Marktwirtschaft ist doch was schönes

 

[jpg] 120 Redakteure bzw. Journalisten der Westfälischen Rundschau werden durch den WAZ Konzern entlassen. Heute am 19. Januar 2013 demonstrierten rund 1200 oder auch 500 Menschen vor dem Dortmunder Verwaltungsgebäude der Westfälischen Rundschau. Wie bei solch einer Demo immer, hörte man starke Worte von den anwesenden GewerkschafterInnen oder PolitikerInnen. Da wurde der Untergang der Presse heraufbeschworen, die Kälte der Marktwirtschaft attestiert und zu guter Letzt die Solidarität der Anderen eingefordert.

 
Screenshoot der WR
 

Ja, EN-Mosaik erklärt sich solidarisch mit den Kollegen der Westfälischen Rundschau, aber nicht nur mit diesen Kollegen. Vielmehr erklären wir uns mit den vielen, vielen Freelancern solidarisch, die sich Tag für Tag abstrampelten um auch die Informationen von dem letzten Kaninchenzüchterverein der Redaktion zu übermitteln, den freien Fotojournalisten, den (neuerdings) Bürgerjournalisten, den Praktikanten, den Volontären, den technischen Angestellten, den kaufmännischen Angestellten, und, und, und. Es sind so viele neben den hauptberuflichen Redakteuren/Journalisten, die den Betrieb einer Zeitung aufrecht erhalten. Auch wir setzen unsere Artikel über eine Agentur ab, die diesen Artikel an andere Verlage verkauft. Nur mit der Solidarität kann keiner seine Nahrungsmittel  bezahlen.

Als die Frankfurter Rundschau, die Financial Times Deutschland und viele andere in der Vergangenheit den Betrieb einstellten, wussten die Journalisten der WR die Agenturmeldungen zu drucken. Solidaritätsadresse? Nein. Seit 1993 bis heute sind rund 70 Zeitungsschließungen zu verzeichnen gewesen. Ein Auflagenschwund von rund 8 Millionen wurde registriert und die Zahl der eigenständigen publizistischen Einheiten mit einer eigener Politik-, Wirtschafts- und Kulturredaktion sank erheblich.

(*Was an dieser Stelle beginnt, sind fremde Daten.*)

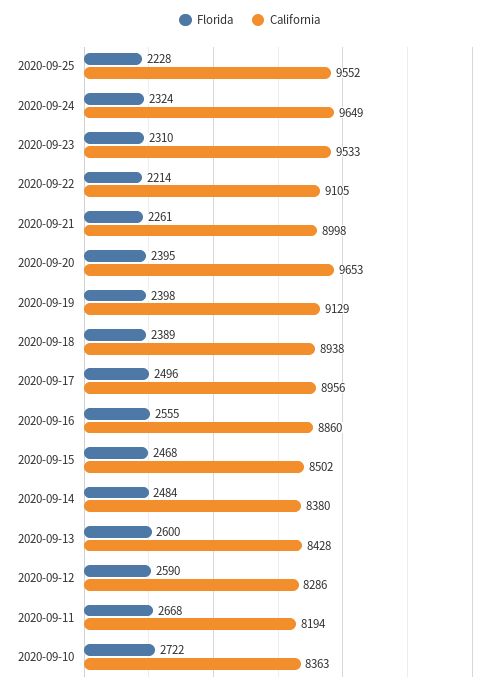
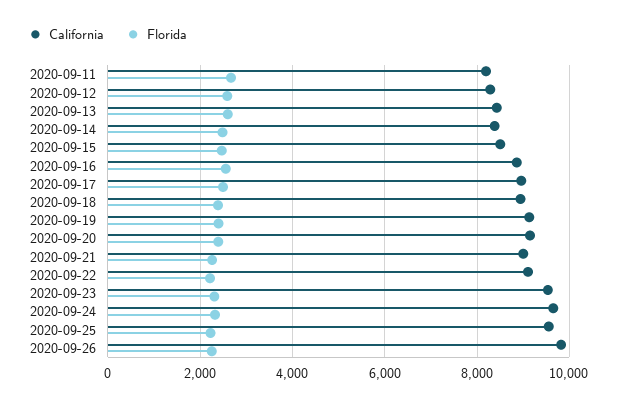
California, 2020-09-20: 9653 -> 9200
Florida, 2020-09-10: 2722 -> none
California, 2020-09-10: 8363 -> none
California, 2020-09-26: none -> 9800
Florida, 2020-09-26: none -> 2200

Womit haben sich die Journalisten der WR in diesem Zeitraum beschäftigt; denn diese Zahlen sind jedem Journalisten zugänglich. In vielen Verlagen regieren nur noch die Betriebswirte, Verleger haben sich zurück gezogen. Das konnte man doch nicht übersehen haben. Und die Konsequenz? So lange es mich nicht betrifft soll mir das alles egal sein? In den letzten Jahren waren doch ganz deutliche Signale von der WAZ aus Essen zu vernehmen. Wusste man diese nicht richtig einzuordnen? Man wollte die Kosten drücken, weil man keine probaten Konzepte hatte die greifen könnten. Und jetzt?

Der WAZ Konzern wird den Mitarbeitern sicher einen neuen Vertrag unter dem Dach der Westfalenpost anbieten. Nicht mehr die gleichen Bedingungen, wie vorher. Wenn das nicht klappt wird es eine „angemessene“ Abfindung geben. Und ab die Post. So geht das seit Jahren in unserem Land und alle finden es gut, solange es einen nicht selber betrifft. Es gibt kaum Presseerzeugnisse die diesen neoliberalen Zug in unserer Republik anprangern, im Gegenteil dieser Neoliberalismus wird sogar als alternativlos beschrieben. Auch die Zeitungen des WAZ Konzerns, einschließlich der WR haben mit der Kritik an dieser neoliberalen Wirtschaftspolitik nicht gerade jemanden hinter dem Ofen her geholt. Man beißt eben die Hand nicht, die einen füttert. Und weiter: Es war und ist ja alles so bequem nicht nachzudenken über die Art und Weise der Presse im digitalen Zeitalter. Wie kann ich meine Nachricht, meinen Kommentar, meine Glosse, meine Rezension usw. an meinen Leser bringen. Einem Leser in einem veränderten Umfeld. Das Netz als Übermittlungskanal meiner analogen Produkte, ist der weiteste Gedanke den die Nostalgiker der Redaktionstuben aus dem Printbereich dachten.

Wenn der Rauswurf der 120 und mehr Redakteure und anderer Redaktionsmitglieder einen Sinn machen sollte, so den: Es ist mit der Marktwirtschaft nicht gut Kirschen essen. Wenn man sich anbiedert wird man als zweiter gekündigt, gekündigt wird man sowieso. Und noch eines: Die Presse hat nur eines zu verlieren, ihre Freiheit und Unabhängigkeit. Und das ist verdammt viel.